Looking for 960203-27-4 / Vortioxetine Hydrobromide API manufacturers, exporters & distributors?

Vortioxetine Hydrobromide manufacturers, exporters & distributors 1

19

PharmaCompass offers a list of Vortioxetine Hydrobromide API manufacturers, exporters & distributors, which can be sorted by GMP, USDMF, JDMF, KDMF, CEP (COS), WC, Price,and more, enabling you to easily find the right Vortioxetine Hydrobromide manufacturer or Vortioxetine Hydrobromide supplier for your needs.

Send us enquiries for free, and we will assist you in establishing a direct connection with your preferred Vortioxetine Hydrobromide manufacturer or Vortioxetine Hydrobromide supplier.
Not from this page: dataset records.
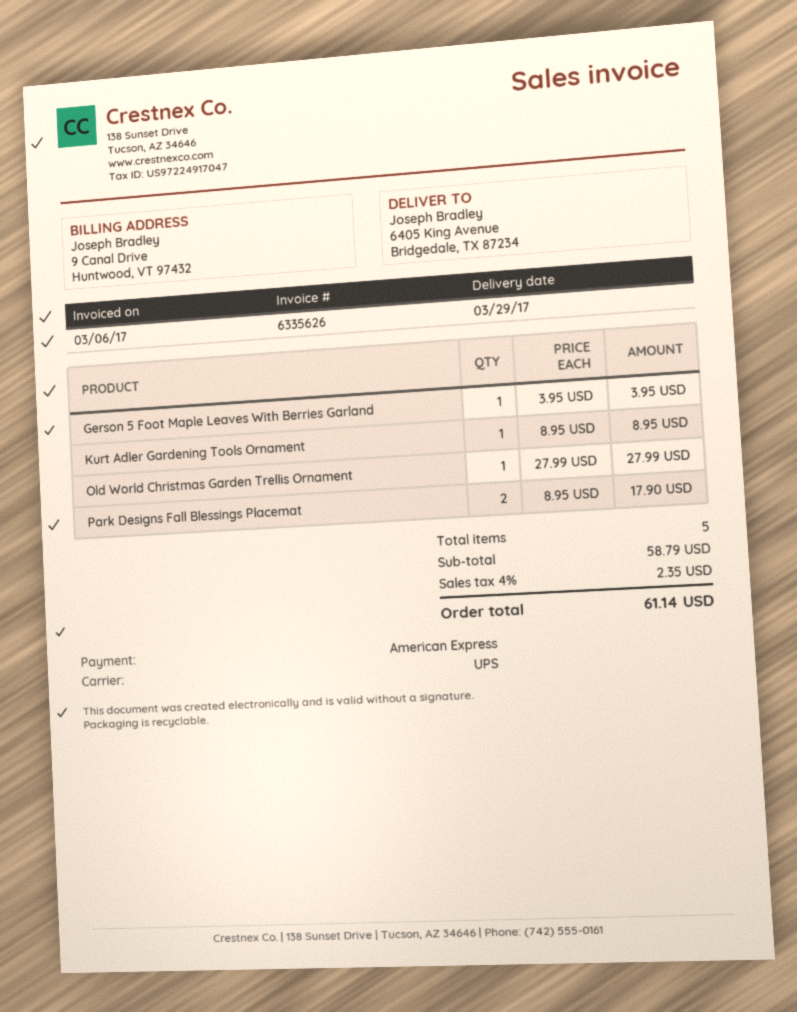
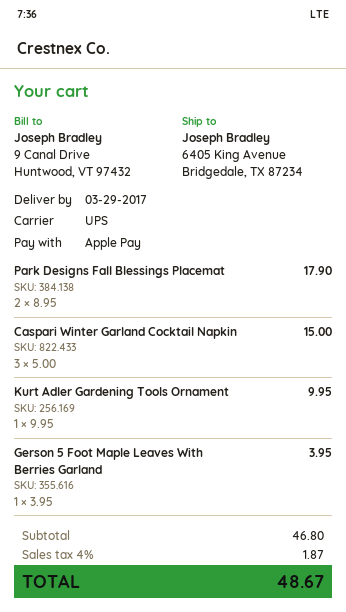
payment method: American Express -> Apple Pay
Kurt Adler Gardening Tools Ornament: 1 x 8.95 = 8.95 -> 1 x 9.95 = 9.95
Old World Christmas Garden Trellis Ornament: 1 x 27.99 = 27.99 -> none
Caspari Winter Garland Cocktail Napkin: none -> 3 x 5.00 = 15.00
subtotal: 58.79 -> 46.80
tax: 4% = 2.35 -> 4% = 1.87
total: 61.14 -> 48.67

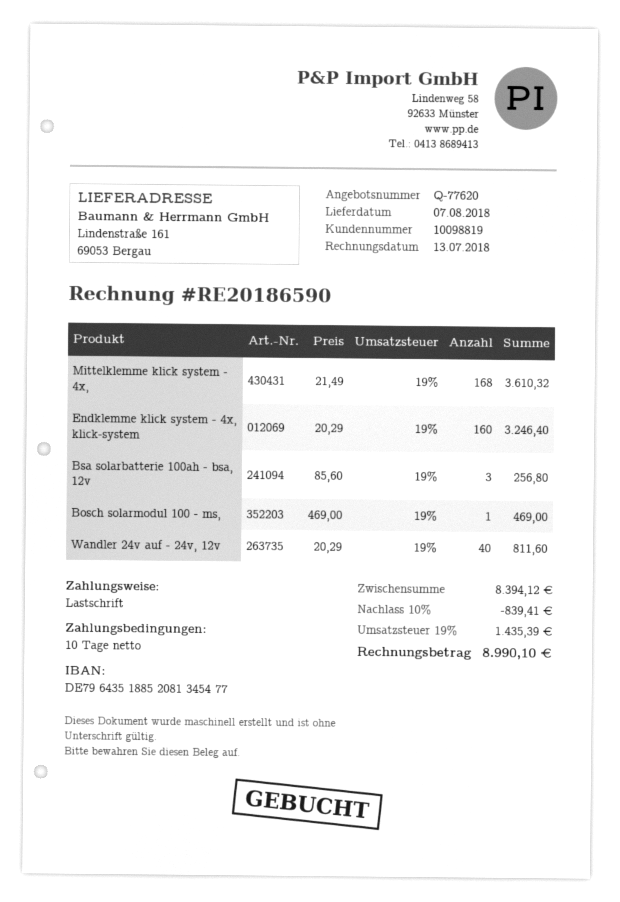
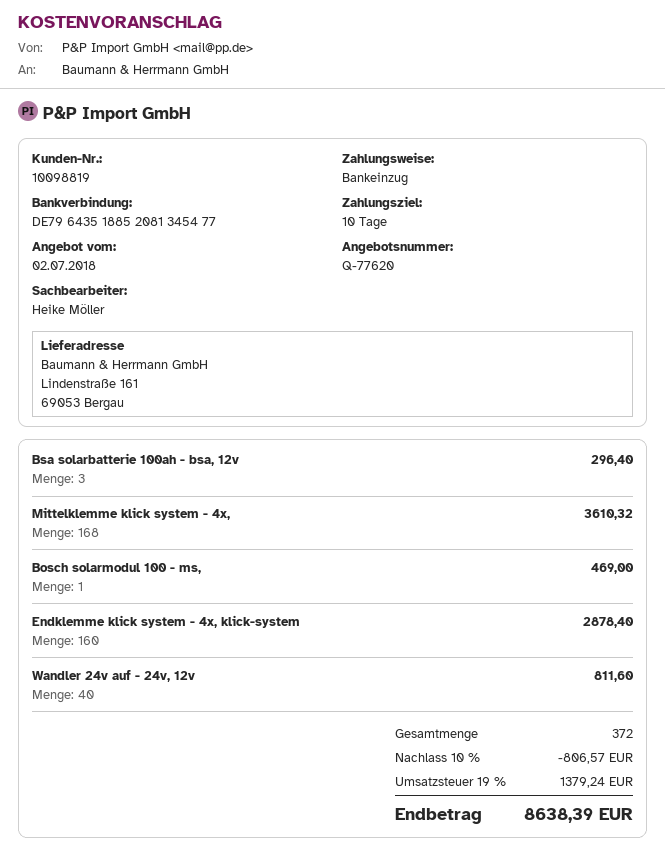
Endklemme klick system - 4x, klick-system: 160 for 3246.40 -> 160 for 2878.40
Bsa solarbatterie 100ah - bsa, 12v: 3 for 256.80 -> 3 for 296.40
discount: 10% = 839.41 -> 10% = 806.57
tax: 19% = 1435.39 -> 19% = 1379.24
total: 8990.10 -> 8638.39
PharmaCompass also assists you with knowing the Vortioxetine Hydrobromide API Price utilized in the formulation of products. Vortioxetine Hydrobromide API Price is not always fixed or binding as the Vortioxetine Hydrobromide Price is obtained through a variety of data sources. The Vortioxetine Hydrobromide Price can also vary due to multiple factors, including market conditions, regulatory modifications, or negotiated pricing deals.

API | Excipient name

Vortioxetine Hydrobromide

Synonyms

960203-27-4, Vortioxetine hbr, Brintellix, Vortioxetine (lu aa21004) hbr, Trintellix, Vortioxetine (hydrobromide)

Cas Number

960203-27-4

Unique Ingredient Identifier (UNII)

TKS641KOAY

About Vortioxetine Hydrobromide

A piperazine derivative that acts as a serotonin reuptake inhibitor, as a 5-HT3 receptor antagonist, and 5-HT1A receptor agonist. It is used for the treatment of anxiety and depression.

Vortioxetine Manufacturers

A Vortioxetine manufacturer is defined as any person or entity involved in the manufacture, preparation, processing, compounding or propagation of Vortioxetine, including repackagers and relabelers. The FDA regulates Vortioxetine manufacturers to ensure that their products comply with relevant laws and regulations and are safe and effective to use. Vortioxetine API Manufacturers are required to adhere to Good Manufacturing Practices (GMP) to ensure that their products are consistently manufactured to meet established quality criteria.

click here to find a list of Vortioxetine manufacturers with USDMF, JDMF, KDMF, CEP, GMP, COA and API Price related information on PhamaCompass.

Vortioxetine Suppliers

A Vortioxetine supplier is an individual or a company that provides Vortioxetine active pharmaceutical ingredient (API) or Vortioxetine finished formulations upon request. The Vortioxetine suppliers may include Vortioxetine API manufacturers, exporters, distributors and traders.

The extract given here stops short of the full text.